Caught between superpowers Russia and China, can Central Asia's "stans" exert their independence amid a changing energy landscape?
Global energy is undergoing tectonic shifts.
Strong US oil and gas production has moved the locus of supply westward, while advanced efficiency and alternative energy have curbed demand across the developed world. The decades-old energy interdependency between Russia and Europe has soured. Moscow, rattled by a one-two punch of low oil prices and Western sanctions, now looks eastward for new customers and partnerships. China’s economy continues to be among the most energy hungry, despite its recent economic slowdown.
Caught quite literally in the middle of it all is Central Asia.
The heart of the Asian continent has long been a hub of energy production and transportation. But even after the fall of the Soviet Union transformed the five Central Asian republics into independent states, Russia’s pipeline policies ensured the world’s largest nation continued to dominate the region’s energy market. In recent years, however, Russia’s firm grip loosened, and China’s growing energy needs prompted Beijing to look west toward “the stans” of Central Asia. Oil and gas pipelines now crisscross the region between China and Russia, both jockeying for geopolitical control.
Now at least one well-positioned producer is attempting to forge a new path that might help it excise itself from the superpowers that have long dictated how their energy is produced, transported, and sold. Turkmenistan, home to the world’s sixth largest natural gas reserves, announced last week it would finally begin construction on a $10 billion pipeline that would transport coveted gas resources to emerging markets in India and Pakistan.
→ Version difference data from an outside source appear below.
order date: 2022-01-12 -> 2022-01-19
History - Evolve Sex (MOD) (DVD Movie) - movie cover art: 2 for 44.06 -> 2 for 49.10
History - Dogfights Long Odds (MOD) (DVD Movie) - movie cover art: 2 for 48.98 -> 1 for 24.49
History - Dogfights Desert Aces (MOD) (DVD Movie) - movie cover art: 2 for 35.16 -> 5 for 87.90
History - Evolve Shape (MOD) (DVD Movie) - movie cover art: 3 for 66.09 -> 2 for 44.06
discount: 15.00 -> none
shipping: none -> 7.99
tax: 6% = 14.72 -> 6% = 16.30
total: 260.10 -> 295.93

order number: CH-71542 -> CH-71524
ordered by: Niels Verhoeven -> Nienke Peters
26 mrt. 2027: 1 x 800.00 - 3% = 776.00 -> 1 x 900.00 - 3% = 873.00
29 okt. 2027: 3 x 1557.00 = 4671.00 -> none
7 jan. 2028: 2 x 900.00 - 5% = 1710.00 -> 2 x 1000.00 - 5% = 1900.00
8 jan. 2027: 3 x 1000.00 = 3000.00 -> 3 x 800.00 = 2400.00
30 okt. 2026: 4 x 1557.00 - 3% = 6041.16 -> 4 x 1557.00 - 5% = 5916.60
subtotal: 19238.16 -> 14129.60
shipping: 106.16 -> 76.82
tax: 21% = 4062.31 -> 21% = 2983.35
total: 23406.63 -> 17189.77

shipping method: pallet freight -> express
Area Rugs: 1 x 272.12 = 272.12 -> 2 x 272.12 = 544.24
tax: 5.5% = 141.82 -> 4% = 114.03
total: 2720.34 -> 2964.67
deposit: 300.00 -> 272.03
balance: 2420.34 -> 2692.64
Meanwhile, the region’s other energy producing countries are also looking for new markets as a way to avoid dependence on any one single purchaser.
“Central Asia’s move to China was a move towards diversification to begin with, away from Russia,” says Edward Chow, senior fellow in the energy and national security program at the Center for Strategic and International Studies. “That China’s role has developed to such an extent that the countries now need to rebalance, is rather natural.”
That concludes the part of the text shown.